Personal information
- Full name: Joshua Luke Haynes
- Born: 13 February 1999 (age 27) Kidderminster, Worcestershire, England
- Batting: Left-handed
- Bowling: Slow left-arm orthodox
- Relations: Gavin Haynes (father) Jack Haynes (brother)

Domestic team information
- 2019: Leeds/Bradford MCCU

Career statistics
| Competition | First-class |
| Matches | 2 |
| Runs scored | 38 |
| Batting average | 9.50 |
| 100s/50s | –/– |
| Top score | 20 |
| Balls bowled | 318 |
| Wickets | 4 |
| Bowling average | 48.25 |
| 5 wickets in innings | – |
| 10 wickets in match | – |
| Best bowling | 3/37 |
| Catches/stumpings | 1/– |
- Source: Cricinfo, 7 August 2020

= Josh Haynes (cricketer) =

English cricketer (born 1999)

Joshua Luke Haynes (born 13 February 1999) is an English former first-class cricketer.

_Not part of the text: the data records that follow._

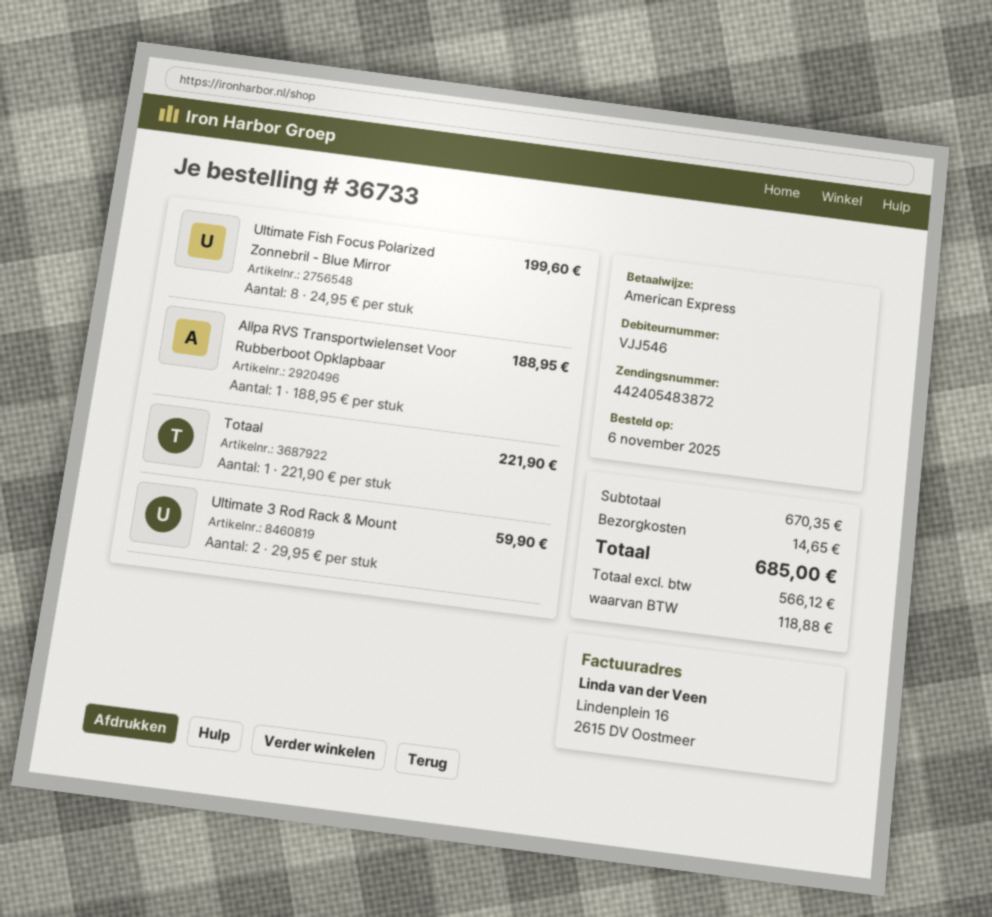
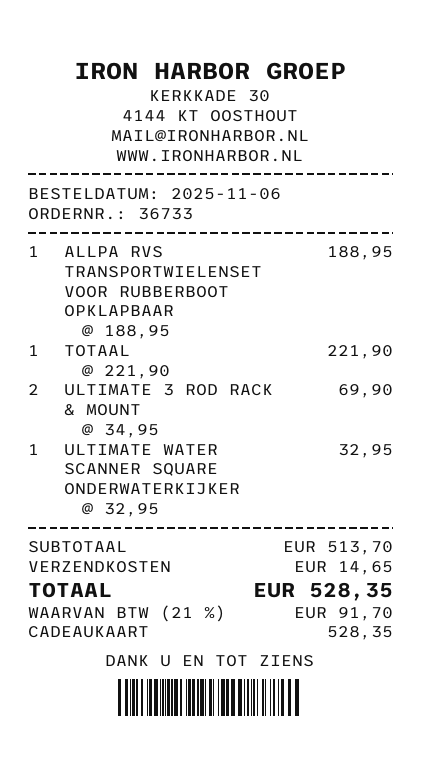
payment method: American Express -> gift card
Ultimate Fish Focus Polarized Zonnebril - Blue Mirror: 8 x 24.95 = 199.60 -> none
Ultimate 3 Rod Rack & Mount: 2 x 29.95 = 59.90 -> 2 x 34.95 = 69.90
ULTIMATE WATER SCANNER SQUARE ONDERWATERKIJKER: none -> 1 x 32.95 = 32.95
subtotal: 670.35 -> 513.70
tax: 118.88 -> 91.70
total: 685.00 -> 528.35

The son of the cricketer Gavin Haynes, he was born at Kidderminster in February 1999. He was educated at Malvern College, before going up to the University of Leeds. While studying at Leeds, he played two first-class cricket matches for Leeds/Bradford MCCU against Derbyshire and Yorkshire in 2019. He scored 38 runs in his two matches with a high score of 20, while with slow left-arm orthodox bowling, he took 4 wickets with best figures of 3 for 37. His brother, Jack, plays county cricket for Nottinghamshire. The most recent information indicates that he plays semi-professionally for Hornsey Cricket Club, North London, in the Middlesex County Cricket Cup.